1.36 Exercise and mental health
- Randomized Experiment
- Treatment group : The group whom is hypothesized to display greater mental health. (Probably those instructed to exercise.)
Control group : The group whom is hypothesized to display weaker mental health. (Probably those instructed not to exercise.)
- This experiment employs blocking through the systematic categorization of Age.
- This experiment does not employ blinding.
- This experiment can be used to establish a causal relationship only on those age is near 18-55.
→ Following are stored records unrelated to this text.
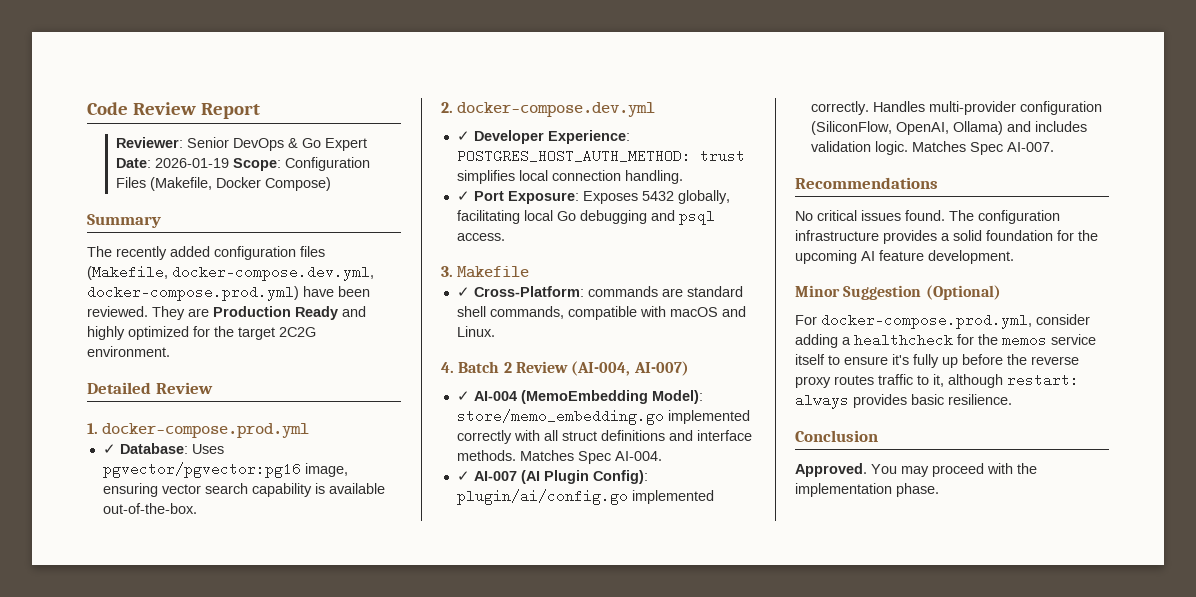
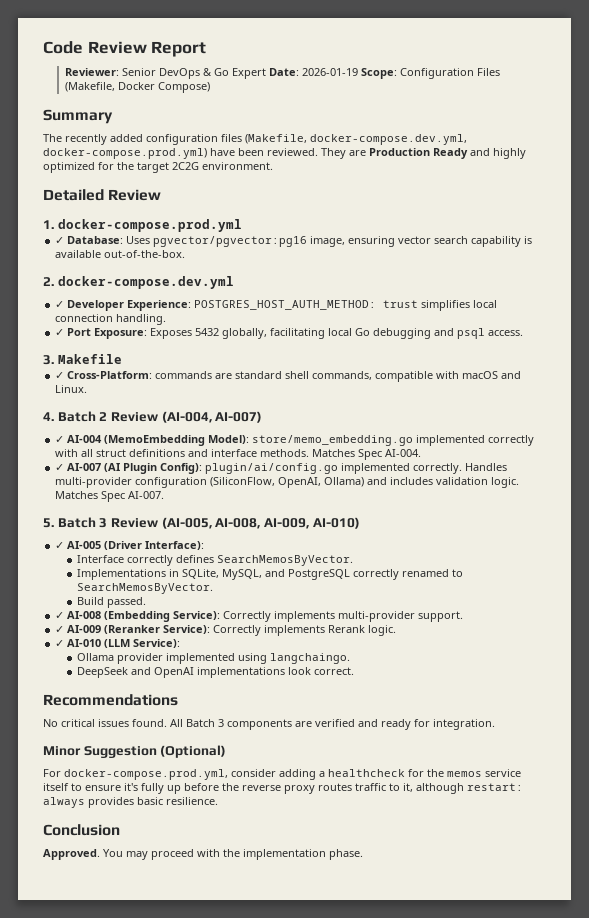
+ 5. Batch 3 Review (AI-005, AI-008, AI-009, AI-010)
+ ✓ AI-005 (Driver Interface):
+ Interface correctly defines SearchMemosByVector.
+ Implementations in SQLite, MySQL, and PostgreSQL correctly renamed to SearchMemosByVector.
+ Build passed.
+ ✓ AI-008 (Embedding Service): Correctly implements multi-provider support.
+ ✓ AI-009 (Reranker Service): Correctly implements Rerank logic.
+ ✓ AI-010 (LLM Service):
+ Ollama provider implemented using langchaingo.
+ DeepSeek and OpenAI implementations look correct.
- The configuration infrastructure provides a solid foundation for the upcoming AI feature development.
+ All Batch 3 components are verified and ready for integration.

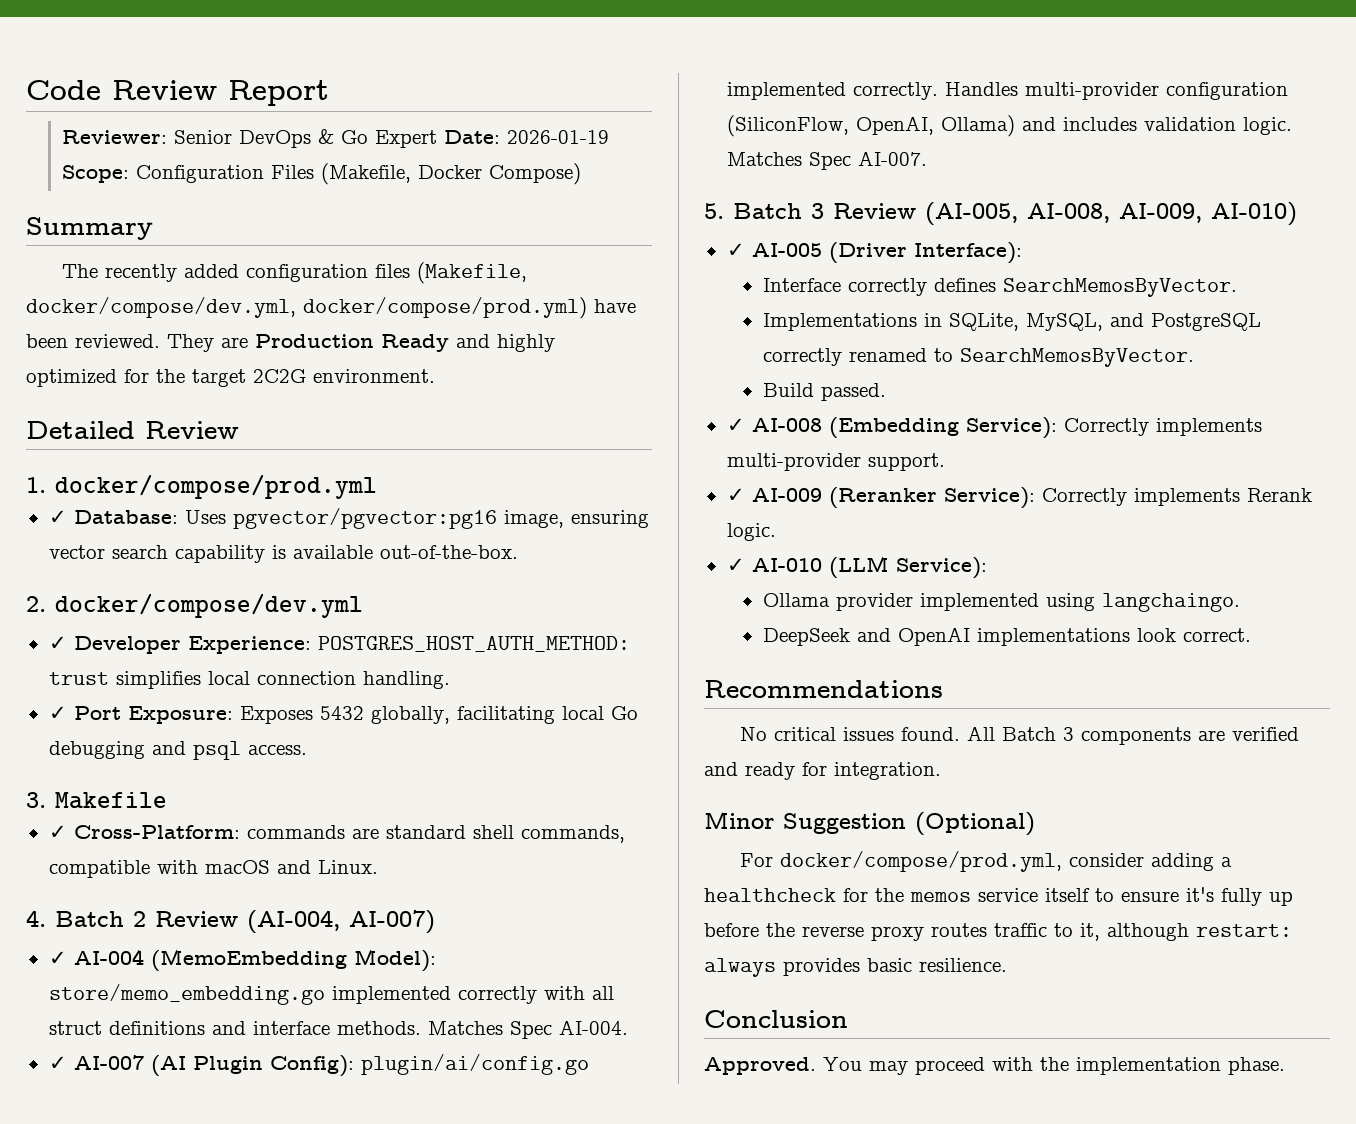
- The recently added configuration files (Makefile, docker-compose.dev.yml, docker-compose.prod.yml) have been reviewed.
+ The recently added configuration files (Makefile, docker/compose/dev.yml, docker/compose/prod.yml) have been reviewed.
- 1. docker-compose.prod.yml
+ 1. docker/compose/prod.yml
- 2. docker-compose.dev.yml
+ 2. docker/compose/dev.yml
- For docker-compose.prod.yml, consider adding a healthcheck for the memos service itself to ensure it's fully up before the reverse proxy routes traffic to it, although restart: always provides basic resilience.
+ For docker/compose/prod.yml, consider adding a healthcheck for the memos service itself to ensure it's fully up before the reverse proxy routes traffic to it, although restart: always provides basic resilience.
- I would not fund this experiment because both how you exercise and how much you can excercise varies significantly from ages 18-55, the treatment group would most likely be recieving different treatments.
1.48 Stats scores.
scores = c(57, 66, 69, 71, 72, 73, 74, 77, 78, 78, 79, 79, 81, 81, 82, 83, 83, 88, 89, 94)
boxplot(scores)

1.50 Mix-and-match
a:2 - Unimodal with outliers on both sides
b:3 - Multimodal with no outliers
c:1 - Unimodal with a right skew
1.56 Distributions and appropriate statistics pt. 2
- I’m expecting a heavy right skew with 50% of houses costing under 450,000 and the other half going up to 6,000,000. The mean would be distorted by the significant amount of houses costing up to 6,000,000 and would recommend using the median as a more accurate medium. Using the IQR would be more accurate than the standard deviation in an effort to cut off Q4, cutting off Q1 would not be bad either.
- With 300,000 breaks between each quartile, this is best described as symmetric distribution. I would recommend using the mean and standard deviation over median and IQR to make typical observations.
- See answer a. This is a right skew due to “most of these students don’t drink” (thats high) and “few drink excessively(thats low).” Recommended typical observations made from median. Variability measured through the IQR.
- Sounds to me like we would label executives as outliers, and have a symmetric distribution, using the mean and SD for observational analysis. However if we include the executives it will become right skewed, I would recommend using the median to find the center and IQR to find the variability in this case.
1.7 Heart transplants
- I suspect that survival is dependent on whether or not the patient got a transplant. There is a clear positive association to be seen from the mosaic, however this might just be normal variability of this particular experiment.
- The box plot again shows a clear positive association between living and recieving a heart transplant. However the boxplot also shows us that among those who died with a transplant, many lived a great many more days than those without. The transplants efficacy is stronger in the boxplot than the mosaic.
- 0.65 mortality rate among those who recieved a transplant. 0.88 mortality rate among those who did not recieve a transplant.
- “Does cardiac transplantation at Stanford prolong life.”
Null hypothesis : Patient survival and receival of transplant are indepedent.
Alternative hypothesis : Patient survival and recieval of transplant are not indepedent.
- [28, 75, 69, 34, 0] : Lastly we calculate the fraction of simulations where the simulated differences in proportions are the differenced observed in the original studies outcome.
- The simulation results show us that the outcome of the study being due to chance is improbable; this is because there were only two simulations with a difference of at least 23%. The study should be used to demonstrate causal relationship.